Member of the Illinois Senate from the 55th district
- In office January 8, 2003 – January 13, 2021
- Preceded by: Frank Watson (redistricted)
- Succeeded by: Darren Bailey

Member of the Illinois House of Representatives from the 106th District
- In office November 1997 – January 8, 2003
- Preceded by: Mike Weaver
- Succeeded by: Keith P. Sommer (renumbered)

Personal details
- Born: August 23, 1966 (age 59) Mattoon, Illinois, U.S.
- Party: Republican
- Children: 2
- Alma mater: Saint Louis University (J.D.) Eastern Illinois University (B.S.)
- Profession: Attorney

= Dale Righter =

American politician

Dale Righter (born August 23, 1966) is an American politician and former Republican member of the Illinois Senate, representing the 55th district from 2003 to 2021. The 55th district included Clay, Clark, Coles, Crawford, Cumberland, Edwards, Effingham, Jasper, Lawrence, Richland, Wabash, Wayne and White counties in the southeastern corner of the state. He was previously a member of the Illinois House of Representatives from 1997 through 2003.

Righter now is the owner and operator of the Law Offices of Dale A. Righter, LLC in his hometown of Mattoon.

== Early life, education and career ==
Righter was born and raised in Mattoon, Illinois. He attended Mattoon High School and in 1988 graduated from Eastern Illinois University with a Bachelor of Science in accounting. In 1991, Righter earned his J.D. degree from the Saint Louis University School of Law. After law school, he took a job as a drug crimes prosecutor with the State's Attorney's Appellate Prosecutor's Office.

==Illinois General Assembly==
In September 1997, Righter was appointed to represent the 106th district in the Illinois House of Representatives after Mike Weaver resigned to accept an appointment to the Illinois Industrial Commission (since renamed the Illinois Workers' Compensation Commission). In 2001, he announced he was running for state senate in the newly redistricted 55th district which included Lawrence, Crawford, Clark, Cumberland, Edgar, Coles, Douglas and Piatt counties as well as parts of Champaign, Effingham, Shelby and Wabash counties.
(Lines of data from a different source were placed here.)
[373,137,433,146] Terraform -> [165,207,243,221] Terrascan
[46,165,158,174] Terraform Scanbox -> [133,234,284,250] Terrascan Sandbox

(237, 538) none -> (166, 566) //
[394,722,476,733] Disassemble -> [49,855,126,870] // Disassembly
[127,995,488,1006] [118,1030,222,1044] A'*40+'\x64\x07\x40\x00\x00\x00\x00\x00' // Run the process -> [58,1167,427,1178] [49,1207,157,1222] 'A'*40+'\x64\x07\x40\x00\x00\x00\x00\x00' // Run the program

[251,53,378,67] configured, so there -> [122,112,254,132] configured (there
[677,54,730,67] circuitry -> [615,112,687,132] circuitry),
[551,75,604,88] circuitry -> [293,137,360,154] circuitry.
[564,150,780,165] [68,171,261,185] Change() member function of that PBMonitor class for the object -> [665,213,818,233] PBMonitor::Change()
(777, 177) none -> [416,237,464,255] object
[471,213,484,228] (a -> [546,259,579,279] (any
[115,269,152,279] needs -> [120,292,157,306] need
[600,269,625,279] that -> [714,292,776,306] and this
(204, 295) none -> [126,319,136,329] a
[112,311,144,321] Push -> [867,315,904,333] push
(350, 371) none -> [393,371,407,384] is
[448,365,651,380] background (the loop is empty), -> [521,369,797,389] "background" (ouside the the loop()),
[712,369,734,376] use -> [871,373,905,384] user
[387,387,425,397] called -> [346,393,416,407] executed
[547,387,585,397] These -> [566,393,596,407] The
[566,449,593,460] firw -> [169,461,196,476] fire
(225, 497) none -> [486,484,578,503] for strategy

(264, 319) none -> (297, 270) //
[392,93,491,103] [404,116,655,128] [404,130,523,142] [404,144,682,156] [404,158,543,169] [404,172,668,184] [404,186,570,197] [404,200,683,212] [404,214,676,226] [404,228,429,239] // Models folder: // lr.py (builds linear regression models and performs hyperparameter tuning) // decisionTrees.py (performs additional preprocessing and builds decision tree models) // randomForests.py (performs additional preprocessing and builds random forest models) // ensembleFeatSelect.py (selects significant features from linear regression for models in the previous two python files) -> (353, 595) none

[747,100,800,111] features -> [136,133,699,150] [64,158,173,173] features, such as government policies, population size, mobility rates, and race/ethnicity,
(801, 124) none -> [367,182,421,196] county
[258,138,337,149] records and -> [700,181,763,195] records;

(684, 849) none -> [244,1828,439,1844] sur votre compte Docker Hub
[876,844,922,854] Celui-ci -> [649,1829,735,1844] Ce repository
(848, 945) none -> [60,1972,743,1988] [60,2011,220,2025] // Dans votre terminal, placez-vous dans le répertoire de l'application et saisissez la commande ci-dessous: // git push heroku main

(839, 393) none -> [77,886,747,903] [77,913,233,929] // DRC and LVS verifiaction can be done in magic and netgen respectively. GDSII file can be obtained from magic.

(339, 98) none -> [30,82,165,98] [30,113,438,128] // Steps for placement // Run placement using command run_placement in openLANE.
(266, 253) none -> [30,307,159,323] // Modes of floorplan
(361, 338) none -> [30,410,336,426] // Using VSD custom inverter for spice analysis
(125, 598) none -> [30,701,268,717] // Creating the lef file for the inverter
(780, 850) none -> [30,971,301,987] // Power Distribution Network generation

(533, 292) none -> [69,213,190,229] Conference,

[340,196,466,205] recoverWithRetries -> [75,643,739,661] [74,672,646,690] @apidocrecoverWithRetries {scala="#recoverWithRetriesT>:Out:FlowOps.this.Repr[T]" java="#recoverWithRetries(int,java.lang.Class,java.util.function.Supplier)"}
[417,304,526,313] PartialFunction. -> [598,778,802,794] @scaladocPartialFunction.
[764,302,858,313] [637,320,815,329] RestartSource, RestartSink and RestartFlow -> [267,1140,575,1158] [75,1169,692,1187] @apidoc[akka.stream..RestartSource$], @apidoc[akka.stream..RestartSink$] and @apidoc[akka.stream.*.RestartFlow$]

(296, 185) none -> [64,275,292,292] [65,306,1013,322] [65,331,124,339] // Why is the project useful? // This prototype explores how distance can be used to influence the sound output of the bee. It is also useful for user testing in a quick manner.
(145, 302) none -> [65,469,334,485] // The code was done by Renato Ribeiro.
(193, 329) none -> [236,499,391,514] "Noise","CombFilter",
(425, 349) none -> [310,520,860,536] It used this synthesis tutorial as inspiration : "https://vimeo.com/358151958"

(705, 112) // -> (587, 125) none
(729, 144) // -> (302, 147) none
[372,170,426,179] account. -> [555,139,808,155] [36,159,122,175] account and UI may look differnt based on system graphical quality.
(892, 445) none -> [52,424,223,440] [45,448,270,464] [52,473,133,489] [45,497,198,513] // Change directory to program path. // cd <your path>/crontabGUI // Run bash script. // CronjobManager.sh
In 2020, Righter opted not to run for reelection and was succeeded by Darren Bailey.

Righter criticized House member Darren Bailey for not wearing a face mask on the floor of the Illinois House, despite the requirement due to the COVID-19 pandemic. Righter later said in an interview “I would not have done that”, and “I choose to wear the mask because I choose to put others concerns, quite frankly, before me”.

During the 2008 Republican Party presidential primaries, Righter ran to be a delegate to the 2008 Republican National Convention from Illinois's 15th congressional district for the presidential campaign of former Governor Mitt Romney.